→ **EXERCISE OBJECTIVE**:
Copy out exactly the lines spanning the line with "color: #14532d ->" to the line with "margin-left: 27px ->", inclusive, from the data underneath, with no pictures.

→ **RECORDS TO USE**:
*** Begin section ***

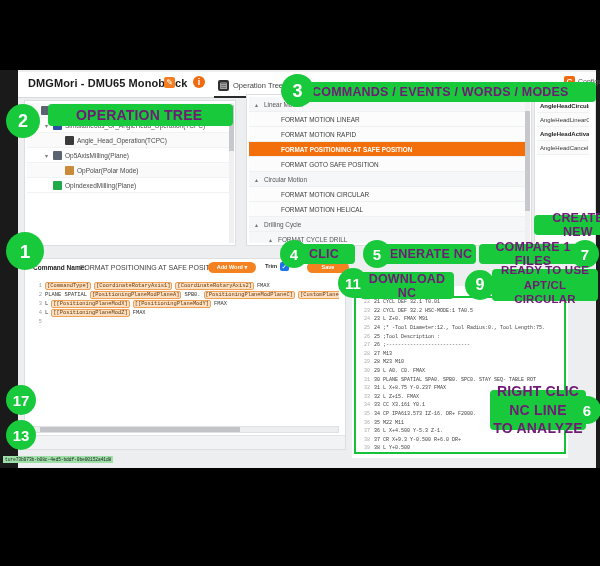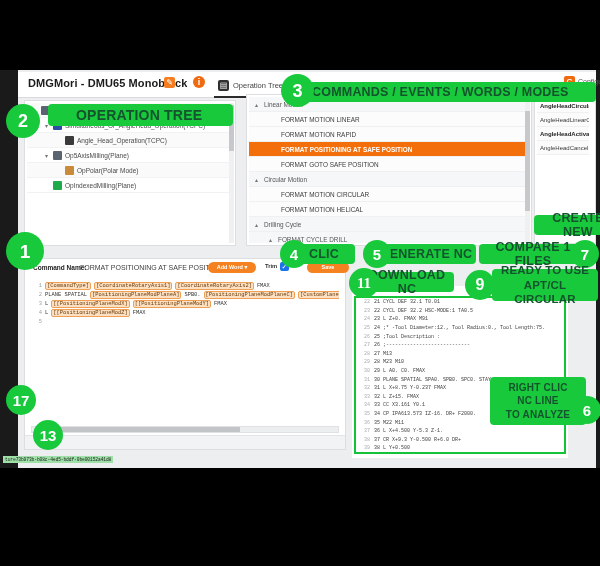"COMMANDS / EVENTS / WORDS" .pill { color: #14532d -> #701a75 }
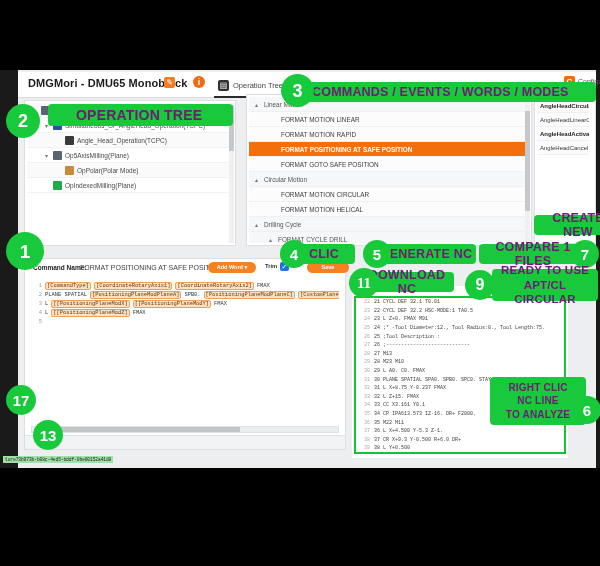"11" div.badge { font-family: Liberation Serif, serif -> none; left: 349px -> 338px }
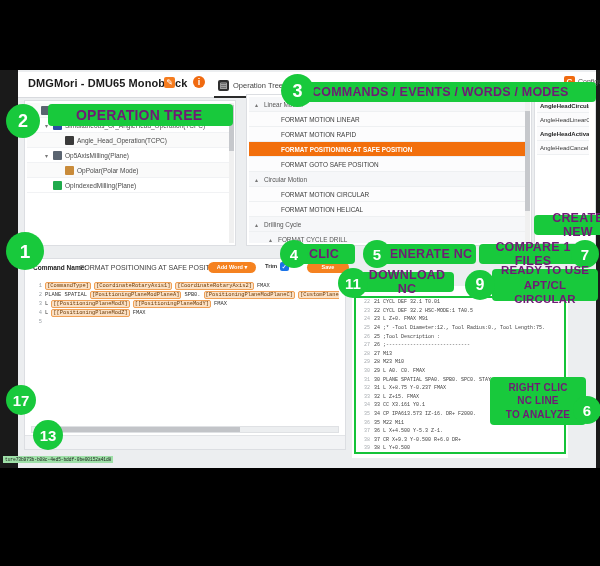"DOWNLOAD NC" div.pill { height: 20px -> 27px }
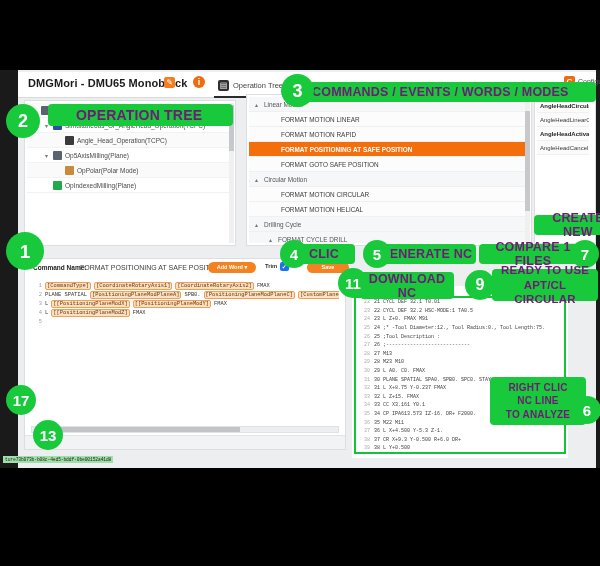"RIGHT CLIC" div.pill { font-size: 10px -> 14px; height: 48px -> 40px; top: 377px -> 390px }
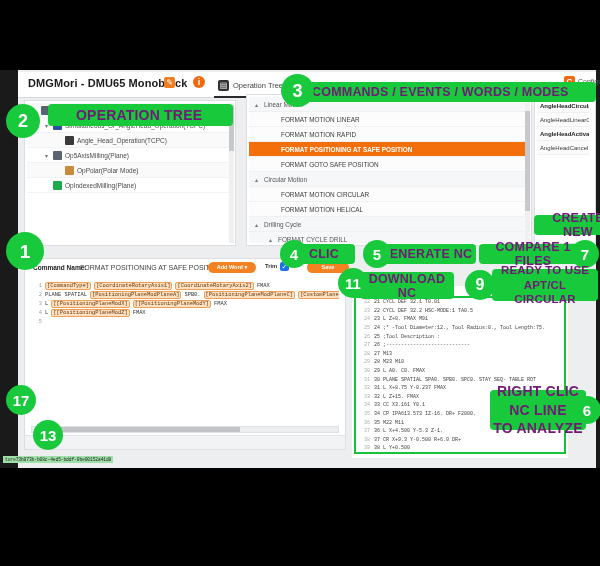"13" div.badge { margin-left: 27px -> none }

*** End section ***
*** Begin section ***

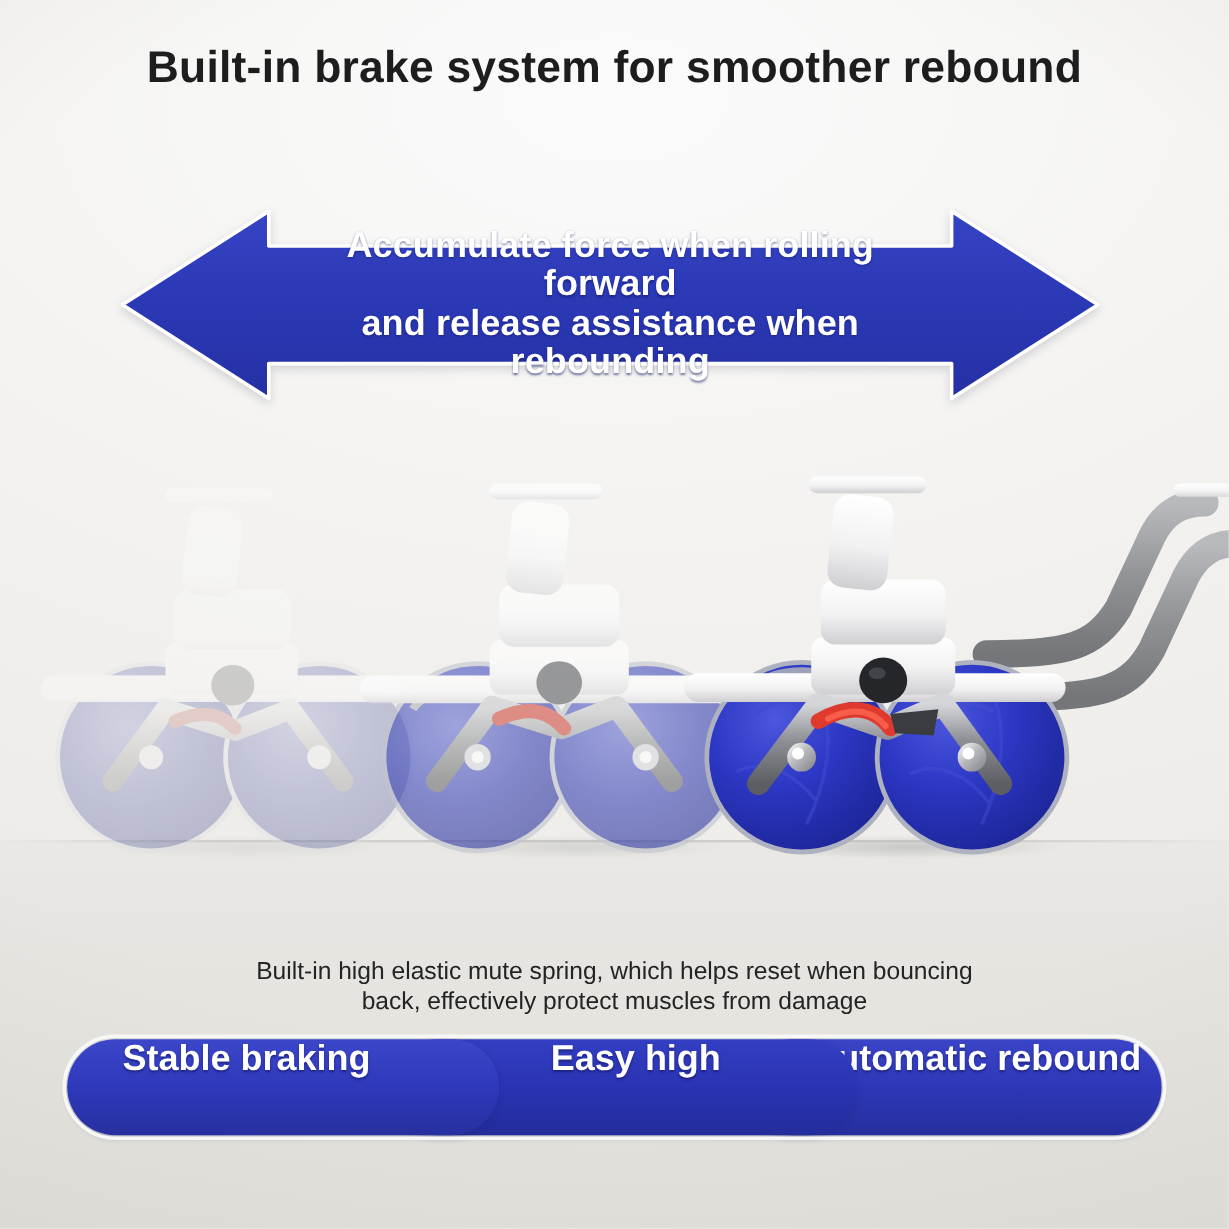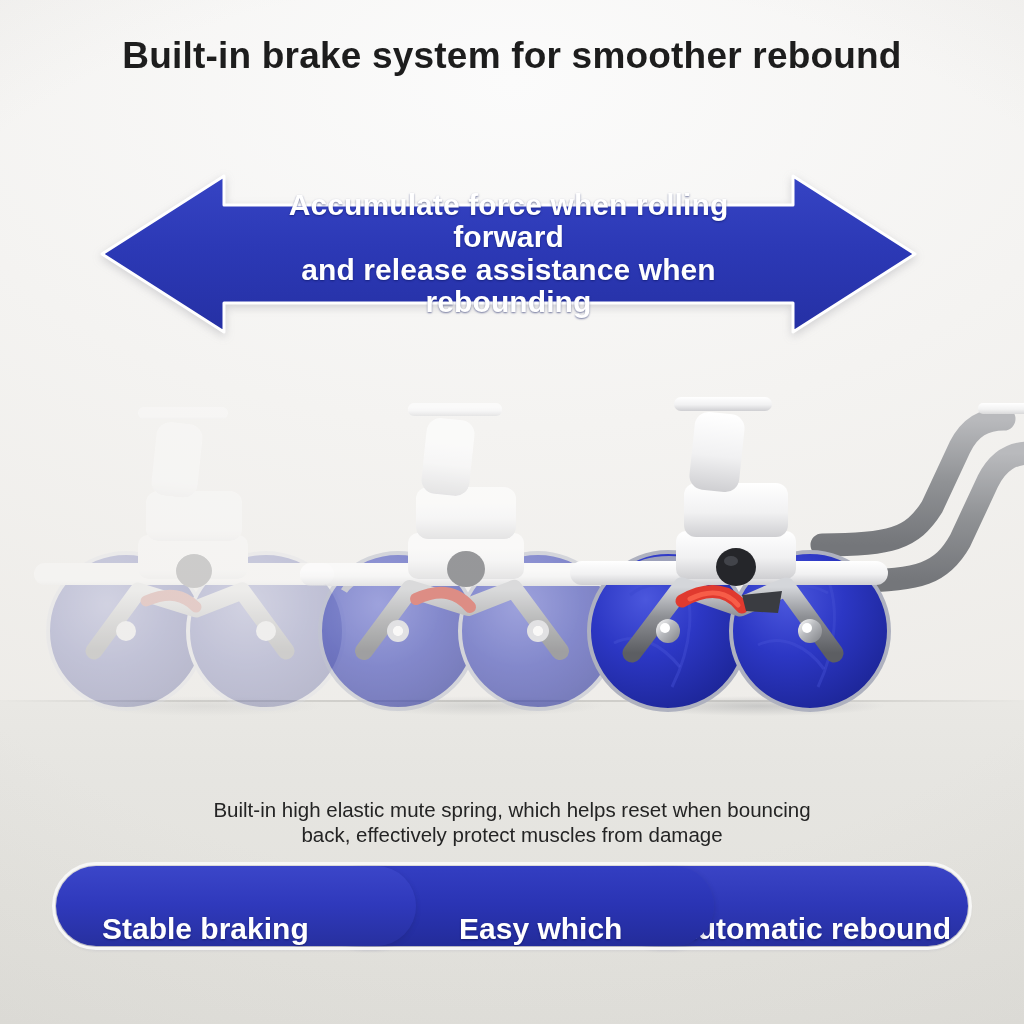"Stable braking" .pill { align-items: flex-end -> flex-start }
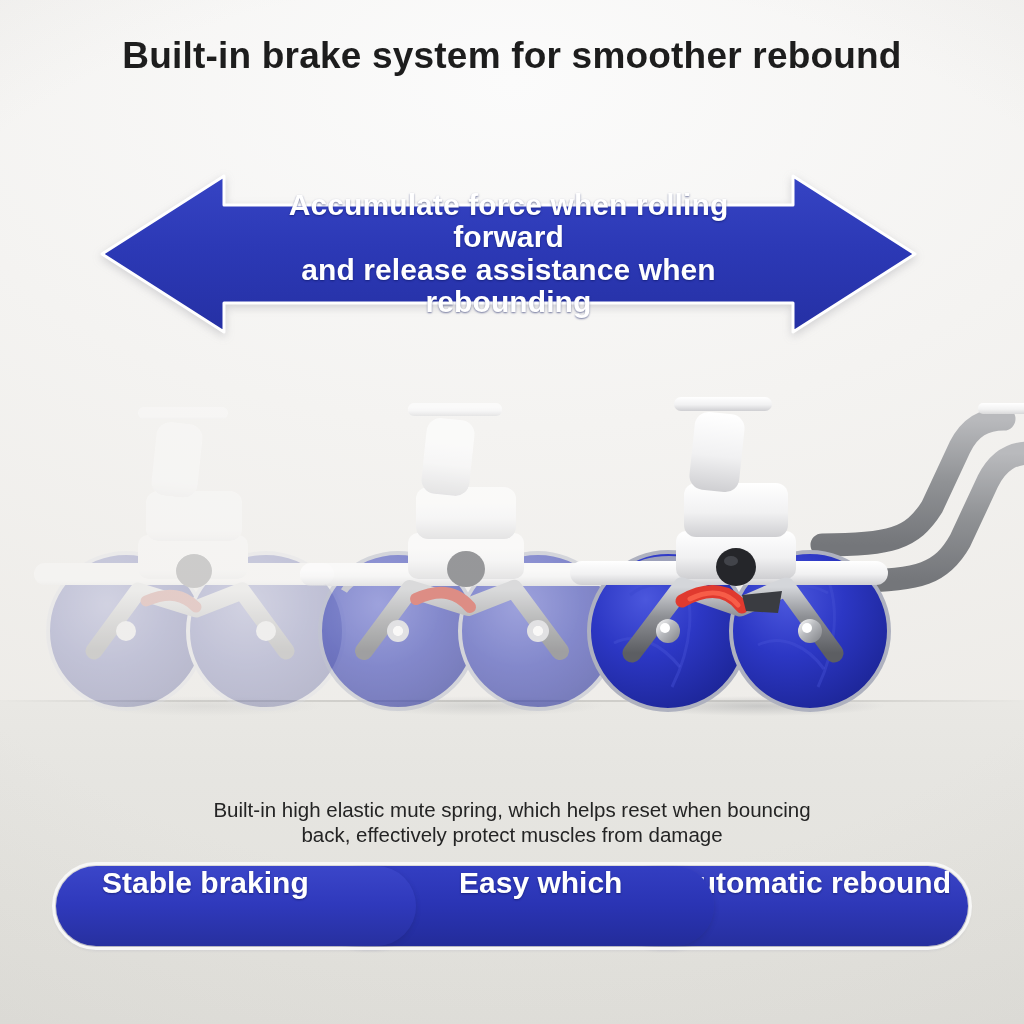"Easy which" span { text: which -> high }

*** End section ***

→ **SOLUTION**:
"COMMANDS / EVENTS / WORDS" .pill { color: #14532d -> #701a75 }
"11" div.badge { font-family: Liberation Serif, serif -> none; left: 349px -> 338px }
"DOWNLOAD NC" div.pill { height: 20px -> 27px }
"RIGHT CLIC" div.pill { font-size: 10px -> 14px; height: 48px -> 40px; top: 377px -> 390px }
"13" div.badge { margin-left: 27px -> none }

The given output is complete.